The researchers created paCas9 by first splitting the Cas9 protein into two inactive fragments. They then coupled each fragment with one Magnet protein of a pair. When irradiated with blue light, the Magnets come together, bringing with them the split Cas9 fragments, which then merge to reconstitute the nuclease’s RNA-guided activity. Importantly, the process is reversible: when the light is turned off, the paCas9 nuclease splits again, and nuclease activity is halted. “Such an on/off-switching property of paCas9 is the most important breakthrough previously unattainable,” Sato said.
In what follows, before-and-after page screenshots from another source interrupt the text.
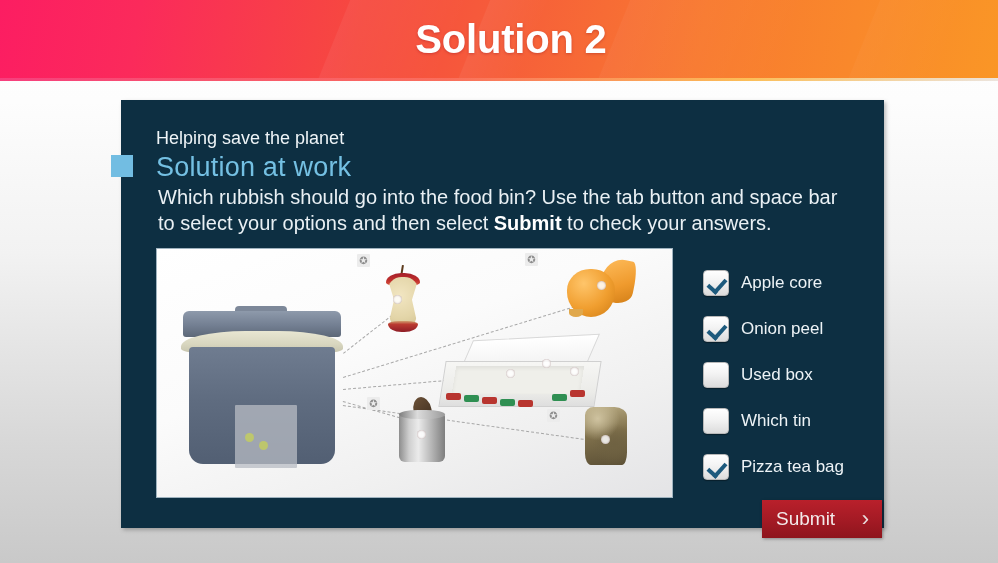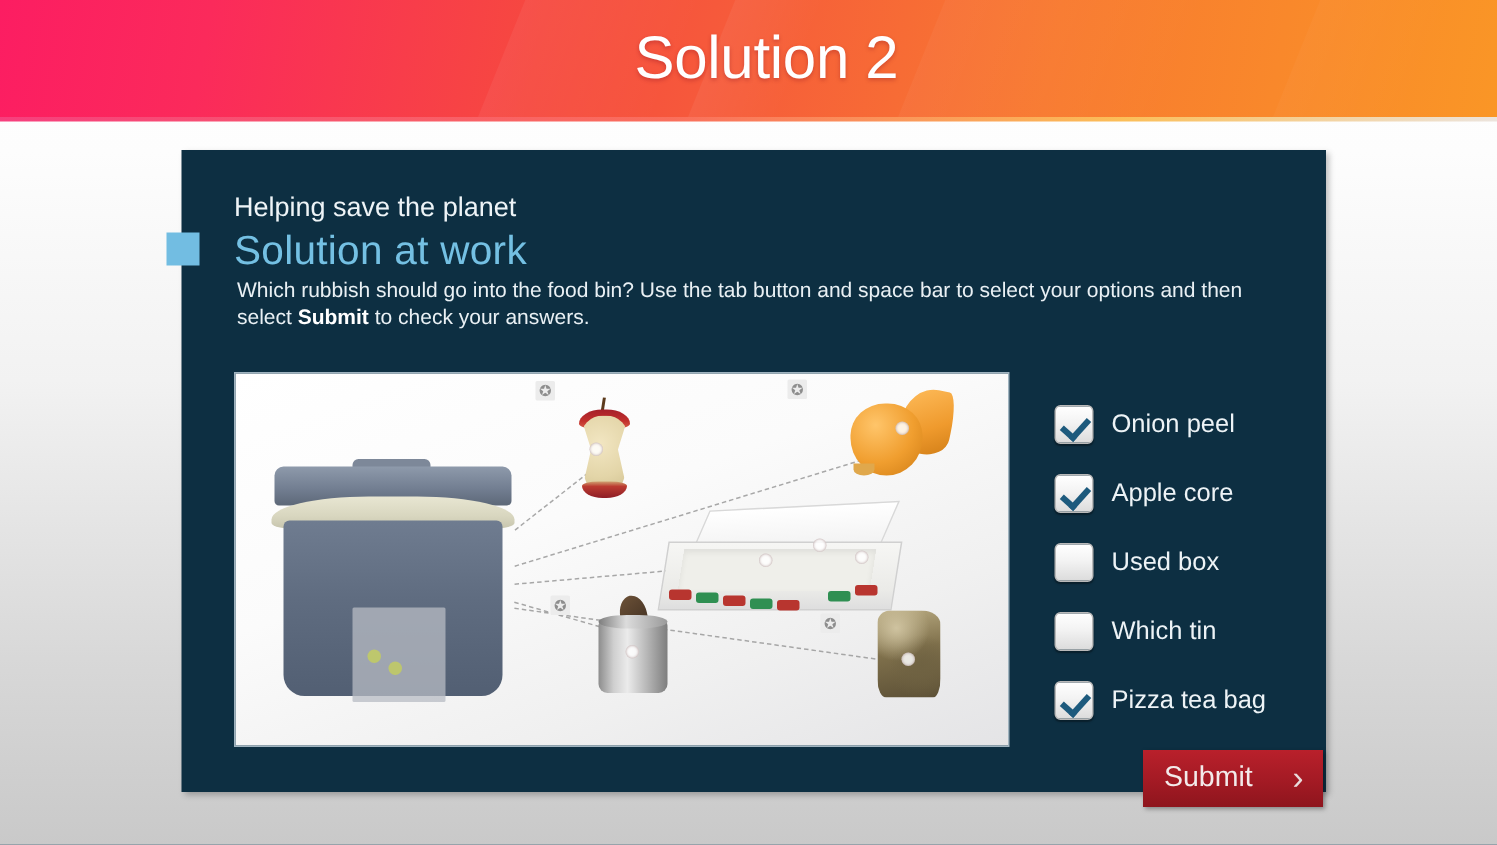--- a/index.html
+++ b/index.html
@@ -33,21 +33,21 @@
   .s1 { left:330px; }
   .s2 { left:470px; width:60px; }
   .s3 { left:610px; width:180px; opacity:.7; }
   .s4 { left:860px; width:90px; opacity:.5; }
 
   #banner-title {
     position:absolute; left:0; top:0;
     width:998px; height:78px;
     display:flex; align-items:center; justify-content:center;
     color:#ffffff;
-    font-size:40px; font-weight:normal;
+    font-size:40px; font-weight:bold;
     letter-spacing:-0.2px;
     text-shadow:0 1px 3px rgba(120,0,30,.30);
     padding-left:24px;
   }
   #banner-rule {
     position:absolute; left:0; top:78px;
     width:998px; height:3px;
     background:linear-gradient(90deg,#f51d67 0%,#f9563f 45%,#fbb33b 75%,#e9e0d8 100%);
     opacity:.85;
   }
@@ -69,21 +69,21 @@
     position:absolute; left:35px; top:28px;
     color:#eef4f7; font-size:18px;
   }
   .heading {
     position:absolute; left:35px; top:52px;
     color:#74c0e3; font-size:27px; letter-spacing:.2px;
   }
   .instructions {
     position:absolute; left:37px; top:84px;
     width:690px;
-    color:#e9f0f4; font-size:14px; line-height:1.32;
+    color:#e9f0f4; font-size:20px; line-height:1.32;
   }
   .instructions b { font-weight:bold; color:#ffffff; }
 
   
   #photo {
     position:absolute; left:35px; top:148px;
     width:517px; height:250px;
     background:linear-gradient(160deg,#ffffff 0%,#fbfbfb 40%,#f0f0f0 72%,#e4e4e6 100%);
     border:1px solid #9fb3bf;
     overflow:hidden;
@@ -363,26 +363,26 @@
         <div id="tea-bag"></div>
         <div class="pin" style="left:16px; top:28px;"></div>
       </div>
 
     </div>
 
     <div id="options">
 
       <div class="option-row">
         <div class="cbox on"></div>
-        <div class="option-label">Onion peel</div>
+        <div class="option-label">Apple core</div>
       </div>
 
       <div class="option-row">
         <div class="cbox on"></div>
-        <div class="option-label">Apple core</div>
+        <div class="option-label">Onion peel</div>
       </div>
 
       <div class="option-row">
         <div class="cbox"></div>
         <div class="option-label">Used box</div>
       </div>
 
       <div class="option-row">
         <div class="cbox"></div>
         <div class="option-label">Which tin</div>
“The [new] study makes use of the split Cas9 architecture to enable light-activated genome editing,” postdoc Fei Ann Ran of Feng Zhang’s lab at the Broad Institute wrote in an e-mail. “It’s a nice demonstration of using the structural knowledge of Cas9 to engineer it for expanded capabilities, and highlights the versatility of the system.”

“My impression is that the light-activated system using the magnet approach works well, and some researchers are likely to find it useful for specific applications,” Knoepfler said. “For instance, there may be specific developmental studies where ultra-precise activation of gene editing such as in a specific developmental domain via a precisely directed beam of light could prove to be a very elegant approach.” He added that it’s not yet clear if the system will be effective in reducing the off-target effects of CRISPR, but that any technology that limits the time during which the gene-editing components are active will likely do so.
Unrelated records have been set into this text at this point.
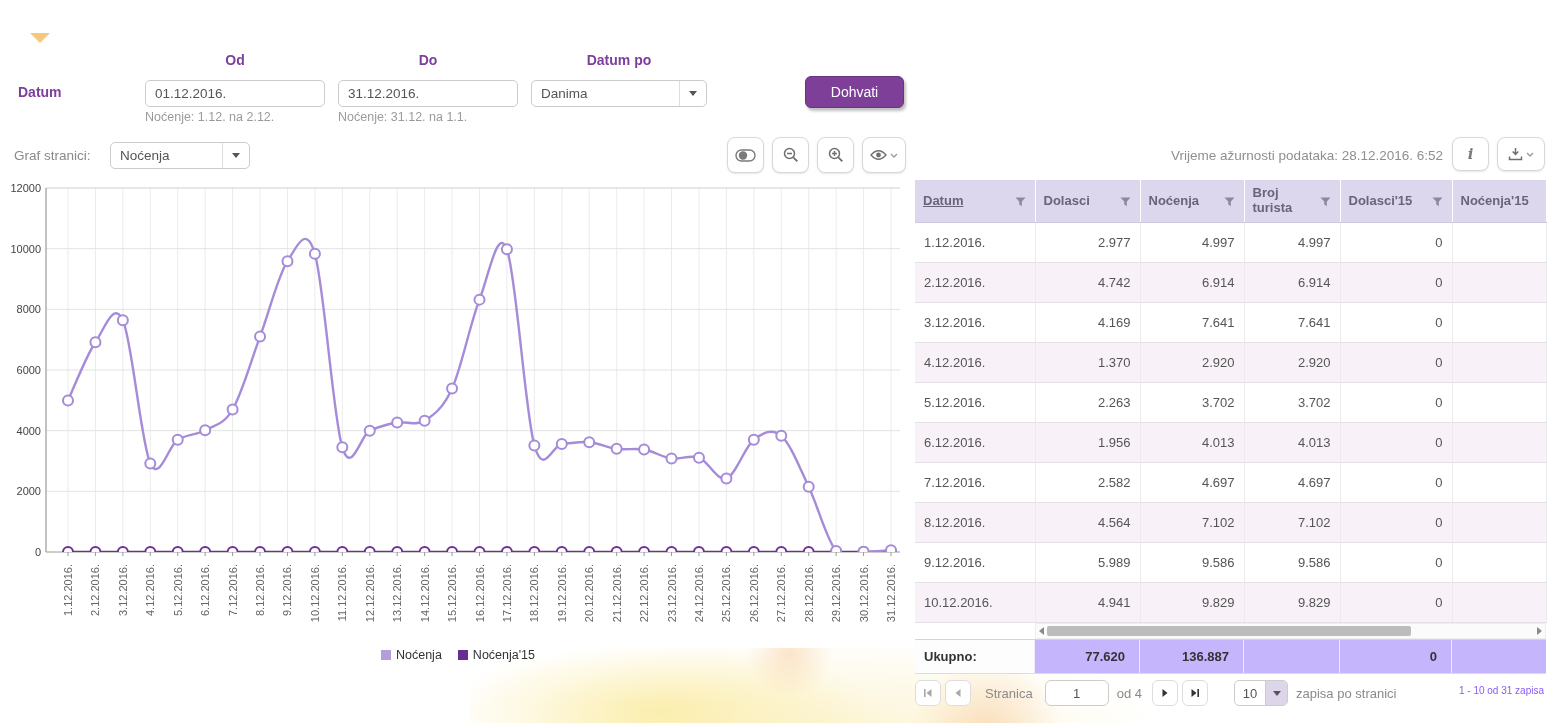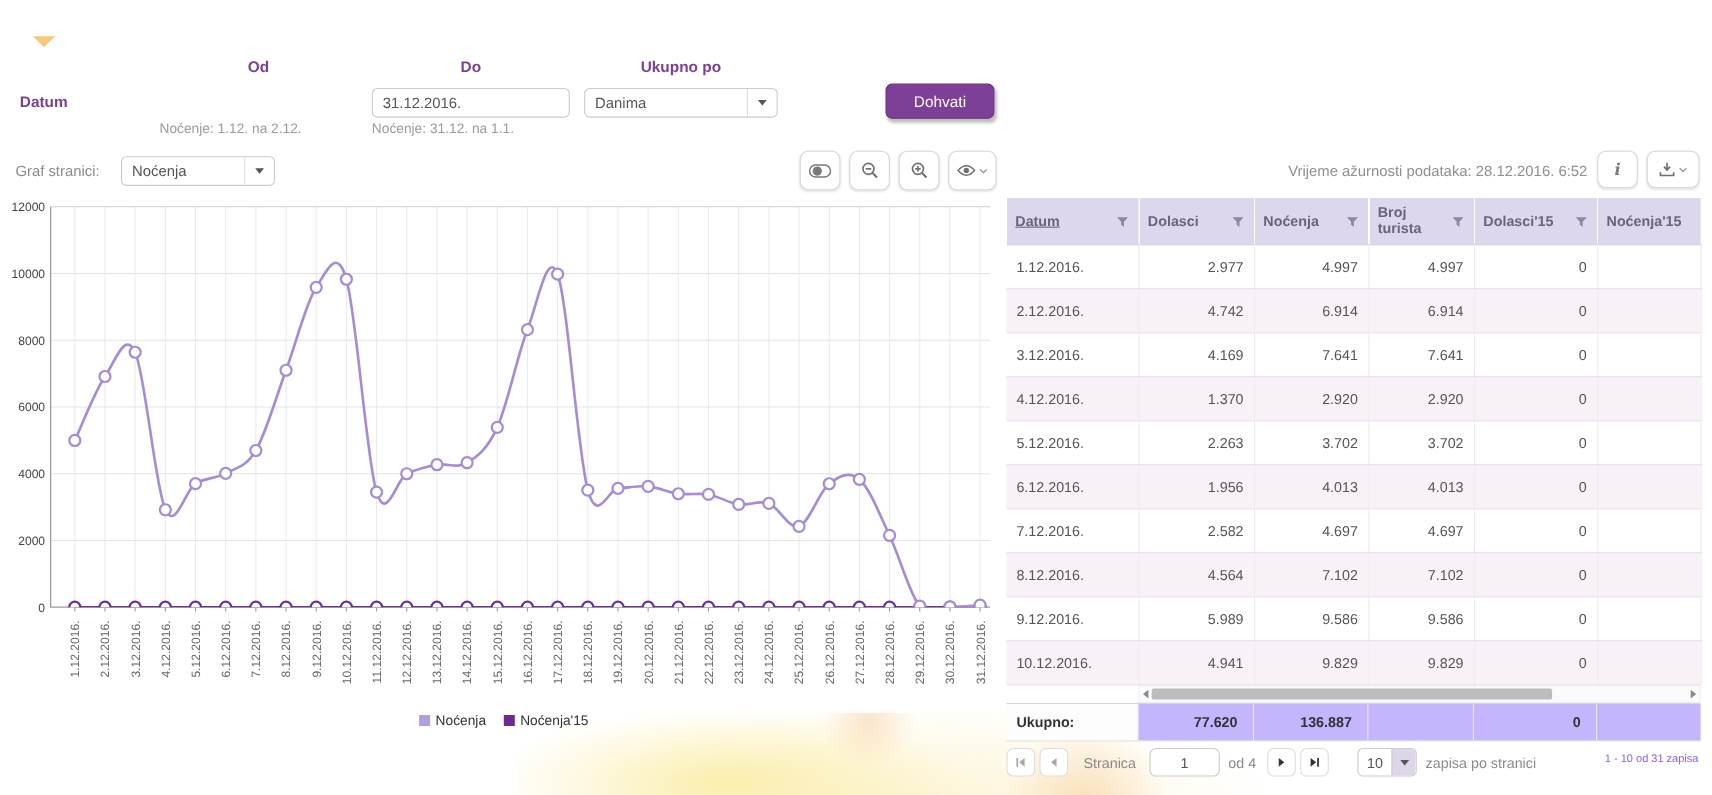--- a/index.html
+++ b/index.html
@@ -104,23 +104,27 @@
 
 <div id="app">
 
   <div class="blobs"></div>
 
   <div class="tab-arrow"></div>
 
   <div class="form">
     <div class="flabel" style="left:145px; top:6px; width:180px;">Od</div>
     <div class="flabel" style="left:338px; top:6px; width:180px;">Do</div>
-    <div class="flabel" style="left:531px; top:6px; width:176px;">Ukupno po</div>
+    <div class="flabel" style="left:531px; top:6px; width:176px;">Datum po</div>
     <div class="flabel" style="left:18px; top:38px; width:70px; text-align:left;">Datum</div>
 
+    <div class="field" style="left:145px; top:34px; width:180px;">
+      <input type="text" readonly="" value="01.12.2016." style="">
+
+    </div>
     <div class="field" style="left:338px; top:34px; width:180px;">
       <input type="text" readonly="" value="31.12.2016." style="">
 
     </div>
     <div class="fakeselect" style="left:531px; top:34px; width:176px;">
       <span class="val">Danima</span>
       <span class="arr">
           <span class="caret"></span>
         </span>
     </div>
Sato’s group now plans to expand the colors of light that can activate the paCas9 nuclease “to make genome editing more flexible,” he said. “For this purpose, development of new photoswitching proteins with color variation appears to be a key element.”

Y. Nihongaki et al., “Photoactivatable CRISPR-Cas9 for optogenetic genome editing,” Nature Biotechnology,  doi:10.1038/nbt.3245, 2015.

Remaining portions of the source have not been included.